Não é somente o casamento que regulamenta a união de um casal. A união estável é um instituto jurídico regulamentado no Brasil desde a Constituição Federal de 1988. Basta que seja pública, duradoura, e tenha a finalidade de constituir família.

Provavelmente ela é um instituto de maior existência que o casamento. A funcionamento jurídico deste instituto é o mesmo do casamento, pois a Constituição Federal diz que ela é equiparada ao casamento, e não havendo um termo formal, aplica-se o regime da comunhão parcial de bens.
As discussões judiciais oriundas dessas relações são geralmente sobre fatos, quando iniciou, terminou, que bens foram adquiridos, quais bens já eram de propriedade de um dos cônjuges, etc.
Para dar melhor formalidade a este instituto o Código Civil fala em contrato escrito, neste contrato pode ser estabelecido qualquer regime de bens, inclusive pode ser criado outro regime diverso dos previstos no Código, e estabelecer regras patrimoniais, de aquisição de bens, deveres entre os cônjuges, etc. Este contrato tem sido chamado pelos juristas de contrato de união estável. Este contrato garante formalidade a estas relações e evita as discussões judiciais mencionadas acima.
Veja o que diz o Código Civil sobre o tema:

TÍTULO III
DA UNIÃO ESTÁVEL
Art. 1.723. É reconhecida como entidade familiar a união estável entre o homem e a mulher, configurada na convivência pública, contínua e duradoura e estabelecida com o objetivo de constituição de família.

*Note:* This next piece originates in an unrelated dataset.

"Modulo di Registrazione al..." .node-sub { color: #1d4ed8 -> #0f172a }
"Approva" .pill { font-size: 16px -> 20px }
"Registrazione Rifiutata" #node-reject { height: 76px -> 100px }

§ 1o A união estável não se constituirá se ocorrerem os impedimentos do art. 1.521; não se aplicando a incidência do inciso VI no caso de a pessoa casada se achar separada de fato ou judicialmente.
§ 2o As causas suspensivas do art. 1.523 não impedirão a caracterização da união estável.

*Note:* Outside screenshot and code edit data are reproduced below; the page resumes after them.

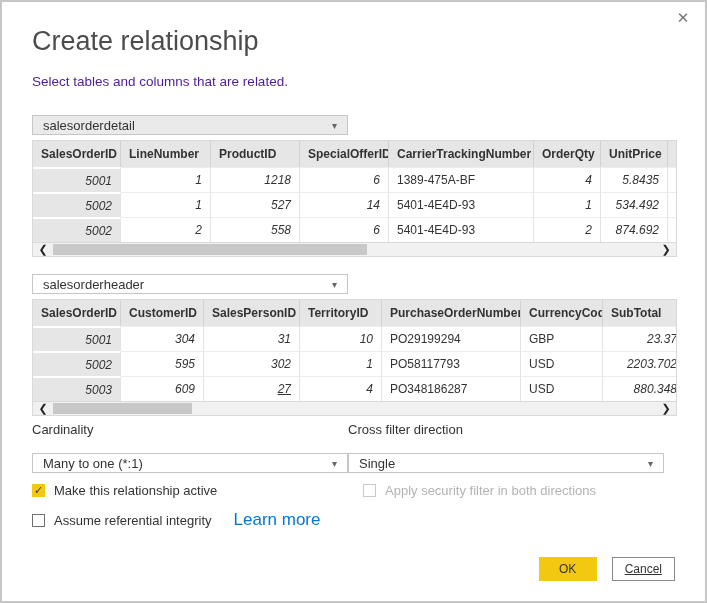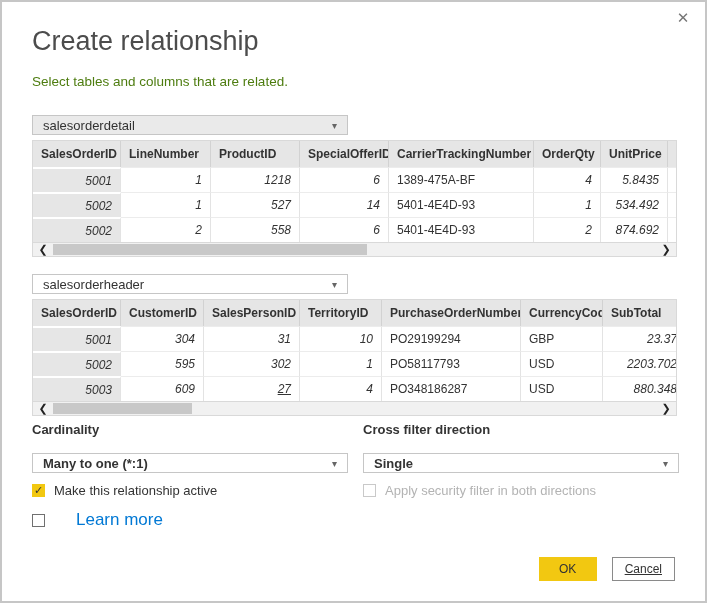"Select tables and columns that" .subtitle { color: #4d7c0f -> #4c1d95 }
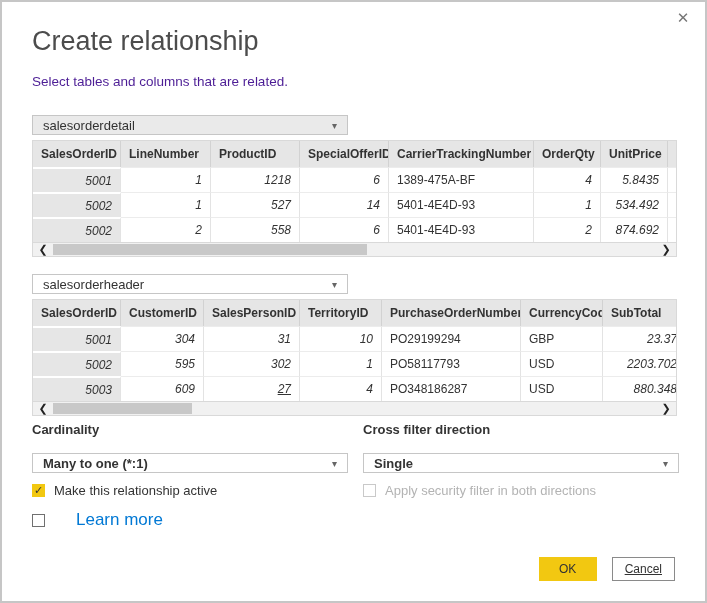"Cardinality" .optgrid { column-gap: 15px -> none; font-weight: bold -> none }
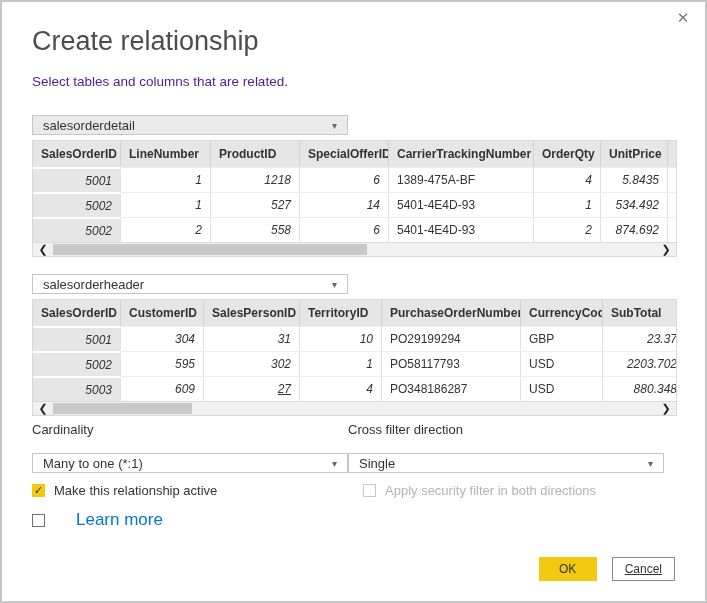"Assume referential integrity" span { html: none -> <span>Assume referential integrity</span> }
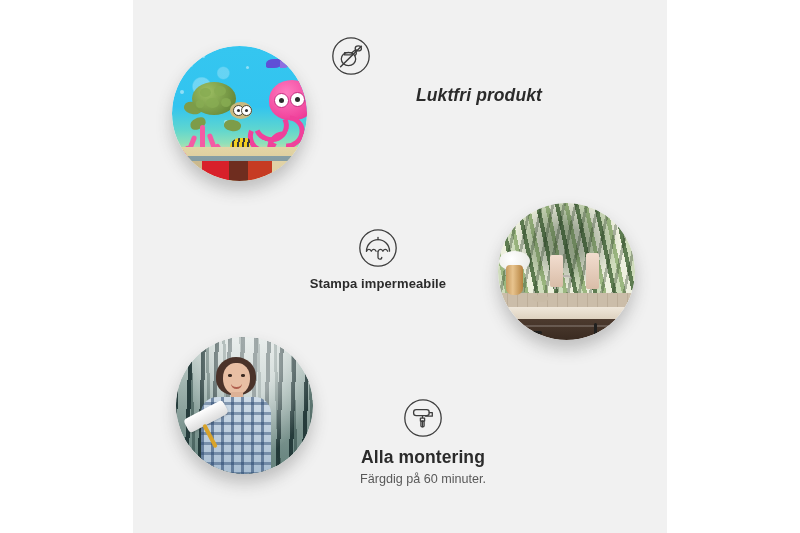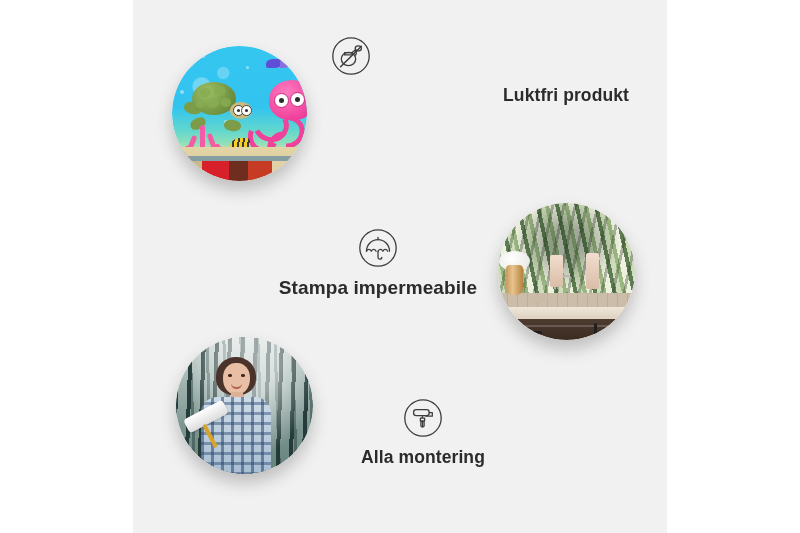"Luktfri produkt" .f1 { font-style: none -> italic; text-align: right -> center }
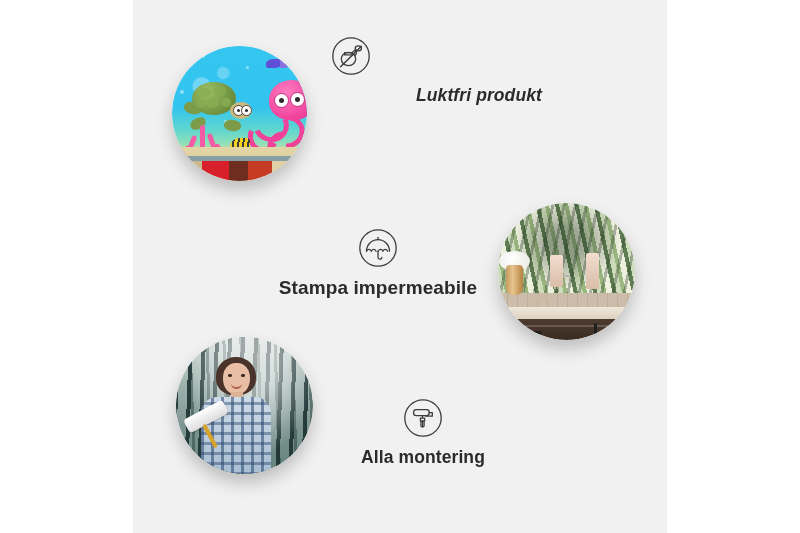"Stampa impermeabile" .f2 .ftitle { font-size: 19px -> 13px }
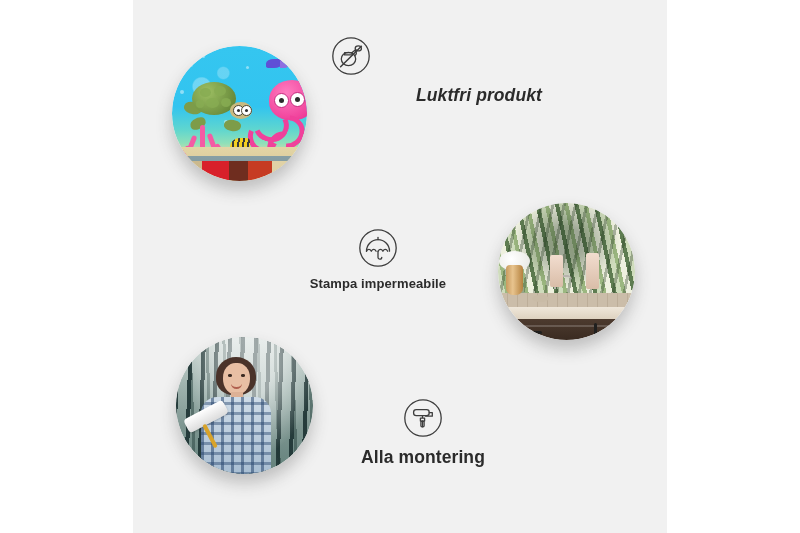"Färgdig på 60 minuter." div.fbody { html: none -> <div>Färgdig på 60 minuter.</div> }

Art. 1.724. As relações pessoais entre os companheiros obedecerão aos deveres de lealdade, respeito e assistência, e de guarda, sustento e educação dos filhos.

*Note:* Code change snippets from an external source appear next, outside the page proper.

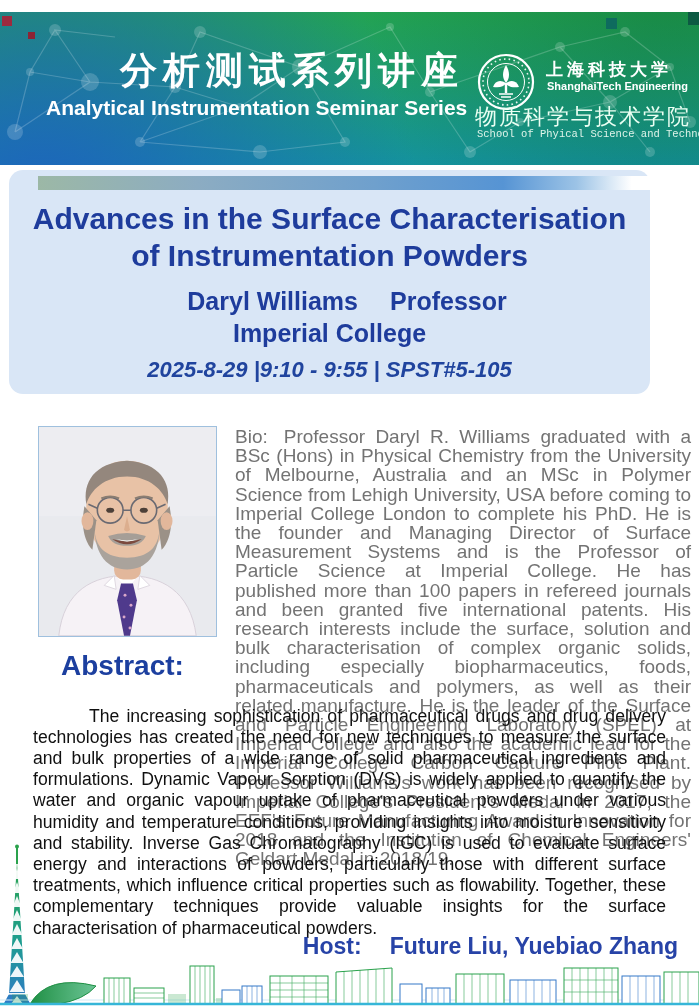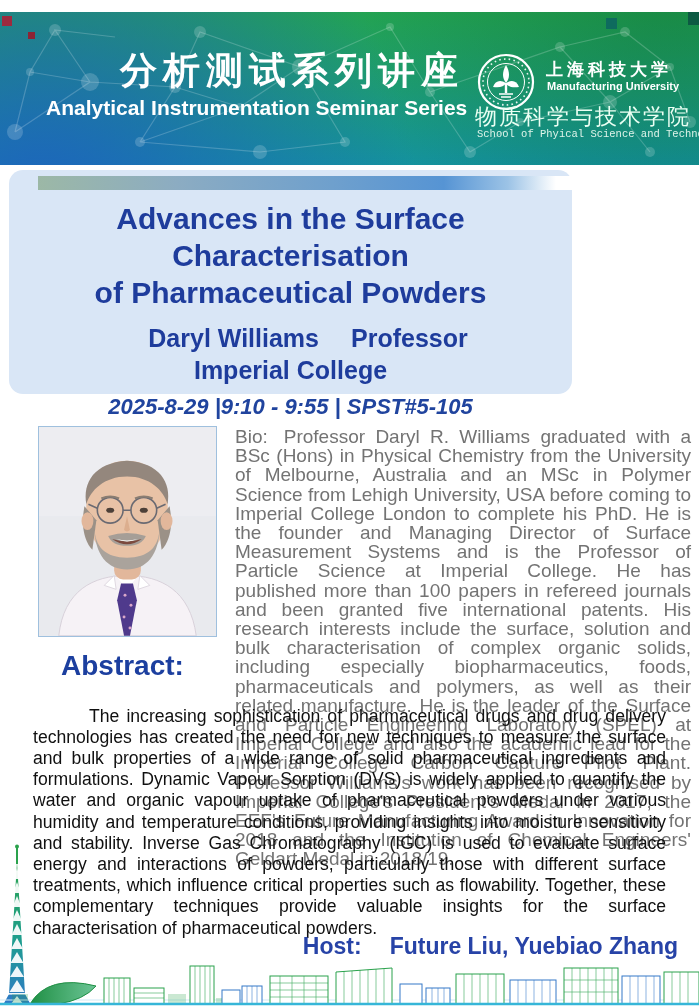"Manufacturing University" div.uni-en { text: Manufacturing University -> ShanghaiTech Engineering }
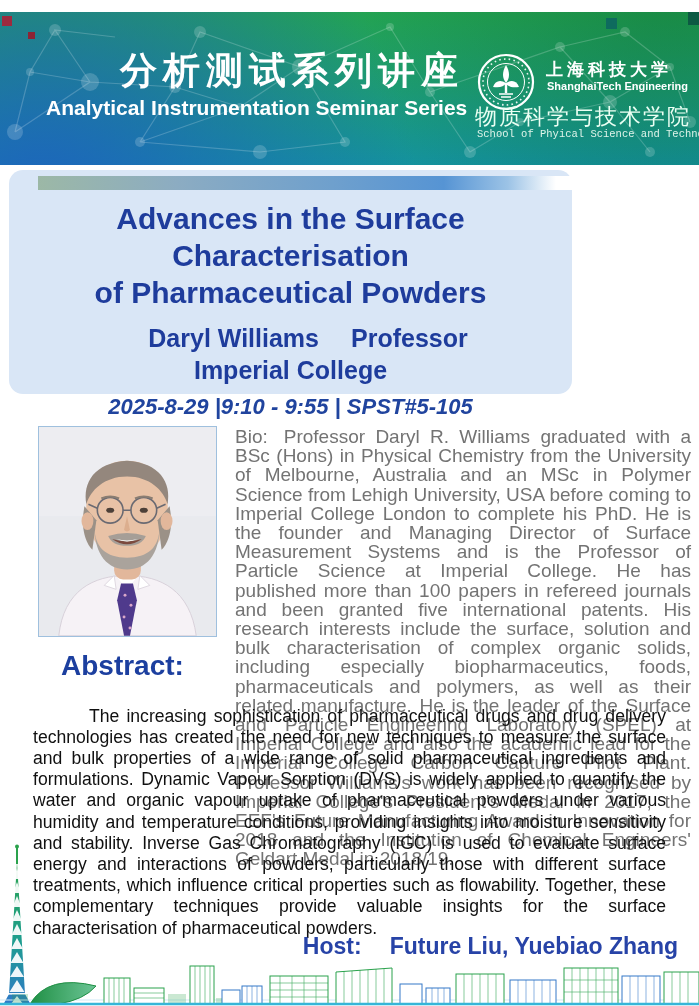"Advances in the Surface Characterisation" .title-box { width: 563px -> 641px }
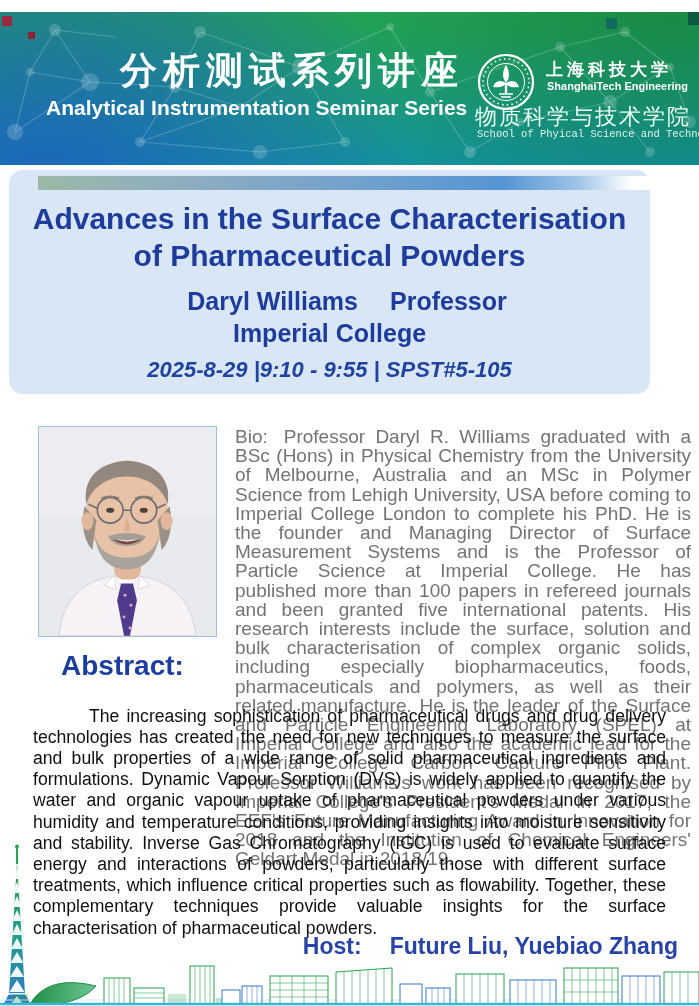"of Pharmaceutical Powders" div { text: Pharmaceutical -> Instrumentation }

Art. 1.725. Na união estável, salvo contrato escrito entre os companheiros, aplica-se às relações patrimoniais, no que couber, o regime da comunhão parcial de bens.
Art. 1.726. A união estável poderá converter-se em casamento, mediante pedido dos companheiros ao juiz e assento no Registro Civil.
Art. 1.727. As relações não eventuais entre o homem e a mulher, impedidos de casar, constituem concubinato.